Toujours en toile de fond, ce progressif isolement social, la Bougresse rusée de surcroit, referme lentement et assurément son étau sur cet être, qui jadis lui inspirait tant de passion, avec une aversion totale. Et ce, de manière méthodique, en commençant, dans la plus grande intelligence, par le priver de tout moyen de communication avec l’Extérieur.
Un emprisonnement glauque et des plus sadiques, menée sous l’égide d’une illusionniste au talent admirable, perfide et puante d’hypocrisie.


Un climat austère emprunt d‘ironie, quasi pathétique voire complètement burlesque à certains égards, où se mêlent rage et désir. En effet, une étrange excitation persiste. 
Fut-ce un mensonge, cette histoire charnelle et passionnelle laisse des marques … et bien que notre « otage rachitique » se plairait fortement à déglutir sa haine à la figure de son bourreau au regard azur, son périnée ne s’en plait pas moins à hocher de la « tête » à la vision de ses sillons.

Verdict: Un paquet de nœuds à démêler sans modération !

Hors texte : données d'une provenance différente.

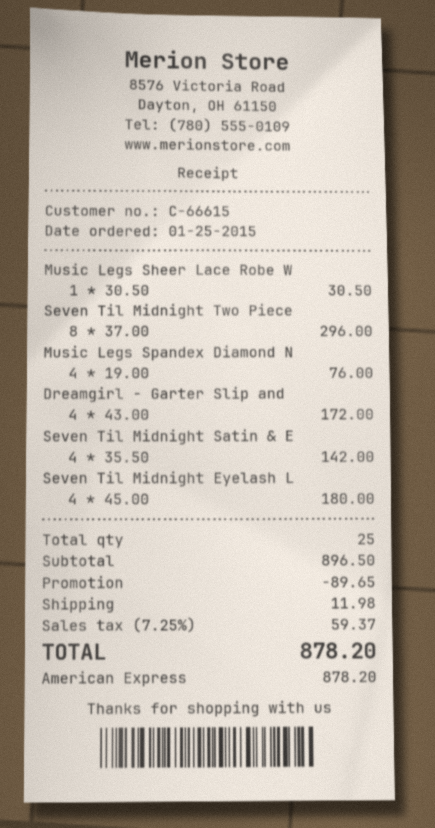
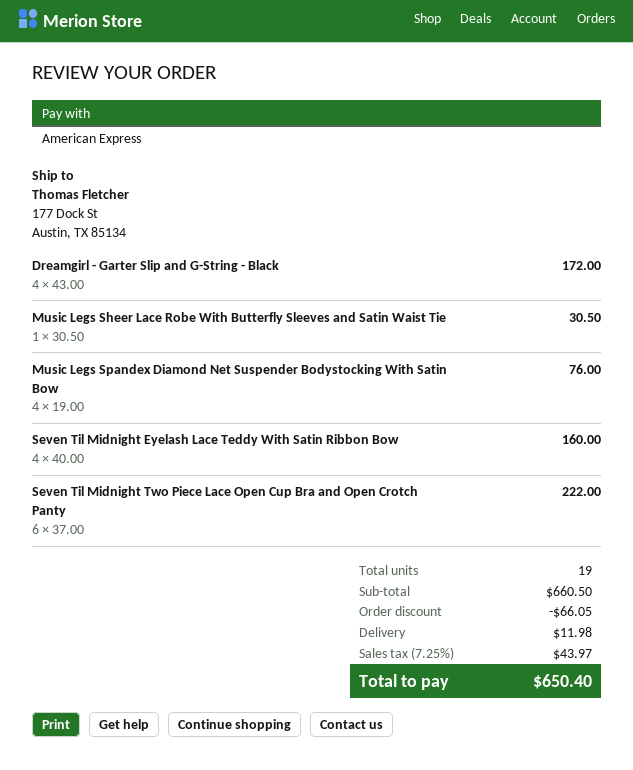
Seven Til Midnight Two Piece: 8 x 37.00 = 296.00 -> 6 x 37.00 = 222.00
Seven Til Midnight Satin & E: 4 x 35.50 = 142.00 -> none
Seven Til Midnight Eyelash L: 4 x 45.00 = 180.00 -> 4 x 40.00 = 160.00
total quantity: 25 -> 19
subtotal: 896.50 -> 660.50
discount: 89.65 -> 66.05
tax: 7.25% = 59.37 -> 7.25% = 43.97
total: 878.20 -> 650.40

Un style franc du collier, à la limite du répétitif, de l’insistant, mais comme il faut. On reste en haleine, toujours à la quête du pourquoi du comment de cette situation invraisemblable, des moyens que sa "chateresse" a pu mettre en œuvre, a pu sublimer pour avoir la main mise sur son existence et la réduire à néant, à une soumission presque idiote.

Et Si Je N'Etais Pas Ce Que Vous Pensiez ? (^^)

Quelques extraits ...

" Comment était-elle parvenue à masquer sa personnalité des années durant, calquant ses goûts sur les miens, s'extasiant devant ce qu'elle abhorrait, maudissant ce qu'elle adorait "
" Mon amour on a dû t'en faire du mal pour que tu te venges ainsi (...) Je suis le type qui t'a offert sa vie, prends mon cœur, caresse le ou piétine le. Et tu l'as piétiné, sale garce. Tu prends tout au pied de la lettre. C'était qu'une façon de parler, tu sais ".